Meh. People will evolve to the point where the body will actually use these frac'ing chemicals to become stronger. You're so fucking shortsighted.

yep, many 1000s of years, IF the witch's brew of chemicals were stable, but BigChem keeps inventing new toxic shit.

MannyIsGod
10-15-2012, 02:02 PM
Its not my personal field of study but personally I've not seen proof that fracking is very dangerous. I have not really looked into it very much, though. I'll talk to the hydrogeologist I work for to see what his opinion is, though. He's worked for oil companies in the past but I'm not sure if he has experience with fracking.

boutons_deux
10-15-2012, 02:06 PM
"He's worked for oil companies"

Assume he's compromised, like TB

BigOil has been working very hard to suppress, defund any studies of fracking.

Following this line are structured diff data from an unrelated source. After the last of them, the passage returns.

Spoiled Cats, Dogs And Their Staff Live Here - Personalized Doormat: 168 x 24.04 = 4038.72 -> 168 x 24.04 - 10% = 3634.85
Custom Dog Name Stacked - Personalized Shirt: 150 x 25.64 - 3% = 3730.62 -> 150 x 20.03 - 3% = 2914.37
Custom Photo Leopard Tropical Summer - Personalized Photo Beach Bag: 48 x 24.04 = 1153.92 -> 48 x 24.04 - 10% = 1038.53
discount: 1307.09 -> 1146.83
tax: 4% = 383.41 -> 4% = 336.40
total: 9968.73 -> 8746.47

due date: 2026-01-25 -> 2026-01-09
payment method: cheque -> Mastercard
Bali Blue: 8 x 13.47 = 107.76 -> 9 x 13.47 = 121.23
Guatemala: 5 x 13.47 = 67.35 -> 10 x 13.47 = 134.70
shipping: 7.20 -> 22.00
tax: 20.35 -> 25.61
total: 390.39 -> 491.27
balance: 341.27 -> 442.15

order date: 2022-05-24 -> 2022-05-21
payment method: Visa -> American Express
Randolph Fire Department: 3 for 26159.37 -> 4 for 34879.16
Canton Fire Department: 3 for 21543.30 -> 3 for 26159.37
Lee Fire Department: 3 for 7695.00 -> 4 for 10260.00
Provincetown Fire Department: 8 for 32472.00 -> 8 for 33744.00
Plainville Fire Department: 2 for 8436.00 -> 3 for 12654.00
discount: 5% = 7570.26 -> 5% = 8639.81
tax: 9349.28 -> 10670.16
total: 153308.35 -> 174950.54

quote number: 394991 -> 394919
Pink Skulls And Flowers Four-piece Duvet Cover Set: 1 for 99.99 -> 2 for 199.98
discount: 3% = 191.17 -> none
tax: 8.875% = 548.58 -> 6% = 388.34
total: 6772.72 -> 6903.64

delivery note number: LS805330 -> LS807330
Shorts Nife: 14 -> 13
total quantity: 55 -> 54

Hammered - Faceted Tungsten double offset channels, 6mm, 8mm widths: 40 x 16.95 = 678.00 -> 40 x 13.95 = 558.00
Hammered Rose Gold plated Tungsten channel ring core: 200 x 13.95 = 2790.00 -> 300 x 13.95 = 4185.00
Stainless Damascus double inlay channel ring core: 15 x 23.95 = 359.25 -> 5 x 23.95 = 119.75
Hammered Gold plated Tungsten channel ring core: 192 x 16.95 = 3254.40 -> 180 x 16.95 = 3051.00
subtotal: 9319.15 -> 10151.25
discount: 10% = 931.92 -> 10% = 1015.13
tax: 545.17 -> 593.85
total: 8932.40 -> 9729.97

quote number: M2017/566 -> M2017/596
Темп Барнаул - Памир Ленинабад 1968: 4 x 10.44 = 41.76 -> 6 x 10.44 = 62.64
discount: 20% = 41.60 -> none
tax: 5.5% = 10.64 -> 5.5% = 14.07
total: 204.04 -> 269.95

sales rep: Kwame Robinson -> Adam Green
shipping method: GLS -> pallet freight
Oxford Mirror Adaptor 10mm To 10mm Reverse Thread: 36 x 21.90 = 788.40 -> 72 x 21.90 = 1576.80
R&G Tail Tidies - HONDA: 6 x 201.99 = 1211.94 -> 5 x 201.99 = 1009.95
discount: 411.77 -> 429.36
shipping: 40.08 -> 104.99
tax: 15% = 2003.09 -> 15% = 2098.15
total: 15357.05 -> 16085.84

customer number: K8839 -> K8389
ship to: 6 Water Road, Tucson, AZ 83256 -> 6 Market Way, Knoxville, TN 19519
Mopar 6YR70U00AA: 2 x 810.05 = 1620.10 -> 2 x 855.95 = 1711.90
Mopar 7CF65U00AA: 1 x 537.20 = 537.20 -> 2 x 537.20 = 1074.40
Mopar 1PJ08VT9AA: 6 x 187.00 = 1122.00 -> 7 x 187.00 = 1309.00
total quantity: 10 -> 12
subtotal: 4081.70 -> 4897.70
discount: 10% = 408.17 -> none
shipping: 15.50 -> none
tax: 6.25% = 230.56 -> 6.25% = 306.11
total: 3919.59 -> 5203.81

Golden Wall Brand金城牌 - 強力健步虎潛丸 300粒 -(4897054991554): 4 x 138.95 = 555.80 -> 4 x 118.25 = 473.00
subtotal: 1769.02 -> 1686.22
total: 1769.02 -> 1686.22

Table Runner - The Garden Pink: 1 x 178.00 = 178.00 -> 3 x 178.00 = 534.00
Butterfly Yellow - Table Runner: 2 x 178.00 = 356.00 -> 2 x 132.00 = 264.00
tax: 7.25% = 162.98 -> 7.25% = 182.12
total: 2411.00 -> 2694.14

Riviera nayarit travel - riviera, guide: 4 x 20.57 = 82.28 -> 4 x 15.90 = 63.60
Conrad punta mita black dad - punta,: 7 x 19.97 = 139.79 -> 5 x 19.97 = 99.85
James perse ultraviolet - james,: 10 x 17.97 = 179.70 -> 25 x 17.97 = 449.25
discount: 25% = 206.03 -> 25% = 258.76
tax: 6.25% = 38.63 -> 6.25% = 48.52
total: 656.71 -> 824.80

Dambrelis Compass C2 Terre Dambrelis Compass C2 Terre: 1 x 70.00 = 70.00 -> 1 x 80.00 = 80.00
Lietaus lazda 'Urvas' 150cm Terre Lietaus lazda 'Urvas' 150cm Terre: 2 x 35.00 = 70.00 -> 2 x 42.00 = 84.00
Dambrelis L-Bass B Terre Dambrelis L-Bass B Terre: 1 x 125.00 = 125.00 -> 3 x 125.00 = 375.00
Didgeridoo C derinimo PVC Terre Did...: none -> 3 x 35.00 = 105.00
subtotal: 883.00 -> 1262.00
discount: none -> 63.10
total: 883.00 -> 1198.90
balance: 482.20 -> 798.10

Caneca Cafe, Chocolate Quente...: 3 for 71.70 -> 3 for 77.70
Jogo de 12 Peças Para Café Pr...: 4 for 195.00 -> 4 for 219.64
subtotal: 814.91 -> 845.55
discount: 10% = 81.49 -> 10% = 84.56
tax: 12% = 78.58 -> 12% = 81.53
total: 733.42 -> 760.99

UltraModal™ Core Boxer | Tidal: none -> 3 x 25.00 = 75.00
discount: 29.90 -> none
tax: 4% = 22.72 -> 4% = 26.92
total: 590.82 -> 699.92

The Big GiveAway was when dickhead/Repugs exempted fracking industry from the EPA/Clean Water Act. Now, why would they do that? :lol

cantthinkofanything
10-15-2012, 02:07 PM
Its not my personal field of study but personally I've not seen proof that fracking is very dangerous. I have not really looked into it very much, though. I'll talk to the hydrogeologist I work for to see what his opinion is, though. He's worked for oil companies in the past but I'm not sure if he has experience with fracking.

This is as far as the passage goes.